_TRY IT_. Whenever a line contains "Punjab", include it in the count; reply with the number of such lines in the data and nothing else.

==== SUPPLIED MATERIAL

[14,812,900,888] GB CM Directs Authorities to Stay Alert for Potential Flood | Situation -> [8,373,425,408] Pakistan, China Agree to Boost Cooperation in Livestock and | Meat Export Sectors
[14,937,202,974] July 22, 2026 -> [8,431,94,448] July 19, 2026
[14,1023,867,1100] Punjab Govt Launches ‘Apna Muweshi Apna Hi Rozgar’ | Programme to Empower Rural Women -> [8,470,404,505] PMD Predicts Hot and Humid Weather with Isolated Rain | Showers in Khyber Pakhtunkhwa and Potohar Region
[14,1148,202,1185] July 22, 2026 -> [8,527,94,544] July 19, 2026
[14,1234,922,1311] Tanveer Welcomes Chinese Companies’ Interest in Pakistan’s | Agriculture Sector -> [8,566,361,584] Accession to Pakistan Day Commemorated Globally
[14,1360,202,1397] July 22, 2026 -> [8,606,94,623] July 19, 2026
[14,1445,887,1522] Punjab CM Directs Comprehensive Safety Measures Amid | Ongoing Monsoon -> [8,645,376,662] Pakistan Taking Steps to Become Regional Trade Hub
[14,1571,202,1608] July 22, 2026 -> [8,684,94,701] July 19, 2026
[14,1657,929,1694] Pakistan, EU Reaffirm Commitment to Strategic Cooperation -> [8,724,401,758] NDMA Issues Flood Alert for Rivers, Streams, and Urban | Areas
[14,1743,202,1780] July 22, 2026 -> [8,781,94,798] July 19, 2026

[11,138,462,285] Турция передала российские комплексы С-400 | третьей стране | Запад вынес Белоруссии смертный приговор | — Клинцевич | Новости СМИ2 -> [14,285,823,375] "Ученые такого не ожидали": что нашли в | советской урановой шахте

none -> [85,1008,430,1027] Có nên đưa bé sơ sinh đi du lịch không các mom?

========

_ANSWER FOR THE TASK_. 2